UPM : Bouteflika n’a rien obtenu

Finalement, il viendra.

Le président algérien Bouteflika a fait savoir qu’il se rendrait bien le 13 juillet au sommet de l’Union pour la Méditerranée.

Pourquoi a-t-il attendu la dernière minute avant de donner son feu vert (curieusement annoncé par Sarkozy et non par lui-même)?

Qu’a-t-il obtenu en échange de cette participation si importante pour l’Elysée?

Le président français lui a-t-il tordu le bras (comme disent les Américains)?

Le président algérien avait exprimé deux exigences -dont aucune n’a été satisfaite.

Il s’opposait à la présence du Premier ministre d’Israël – qui viendra.
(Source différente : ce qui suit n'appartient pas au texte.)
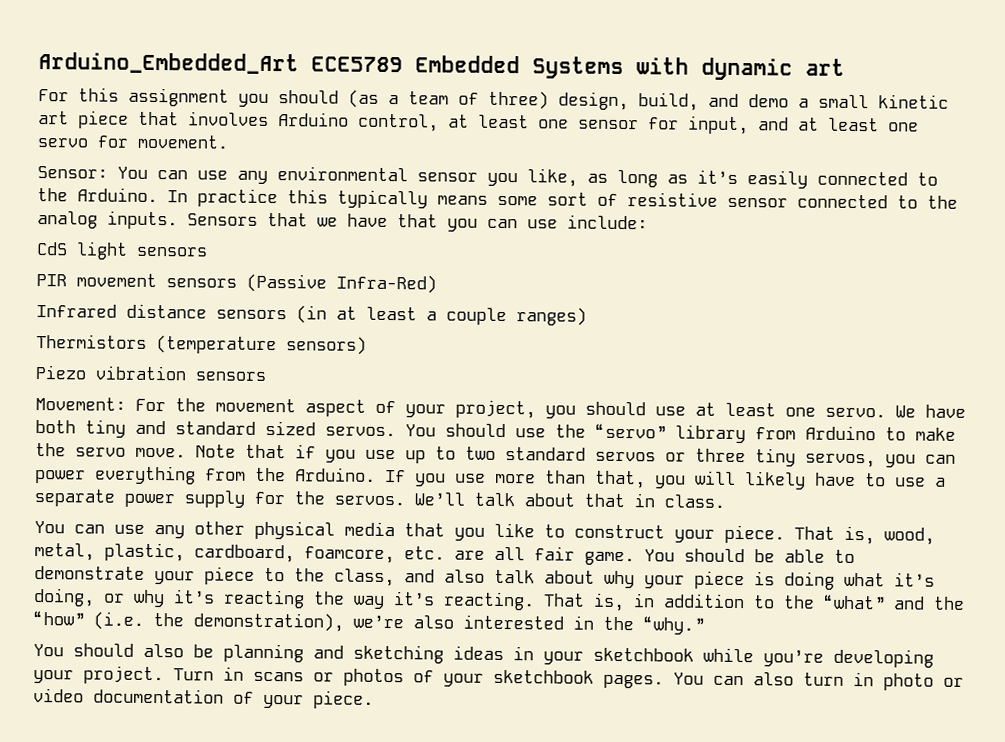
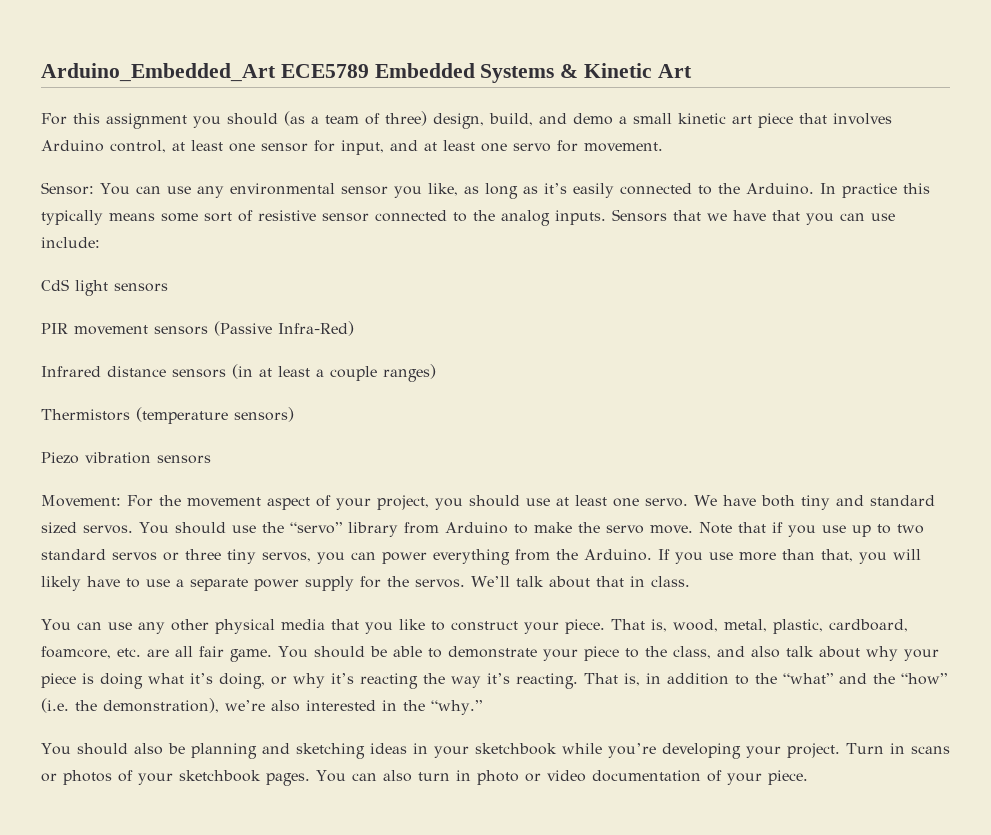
[636,57,845,81] with dynamic art -> [560,63,692,78] & Kinetic Art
Et il souhaitait que la France se « repente » officiellement pour sa guerre coloniale, ce que Nicolas Sarkozy refuse de faire.

Alors quelles contreparties?

Ainsi que l’a annoncé Henri Guaino ce week-end, il n’y aura pas de photo de famille à l’issue du sommet.

On ne verra donc pas Bouteflika (et les autres chefs d’État arabes) poser à côté d’Ehud Olmert.

On ne le verra pas non plus souriant aux côtés d’un dirigeant du Maroc, pays avec lequel la situation est toujours extrêmement tendue à cause du conflit sahraoui.

Qu’a-t-il obtenu d’autre?

On ne sait.

Quid, par exemple, du siège de l’UPM dont on a dit qu’il serait donné à la Tunisie?

Quid enfin (et surtout) du soutien de Nicolas Sarkozy à ce troisième mandat que Bouteflika semble vouloir briguer?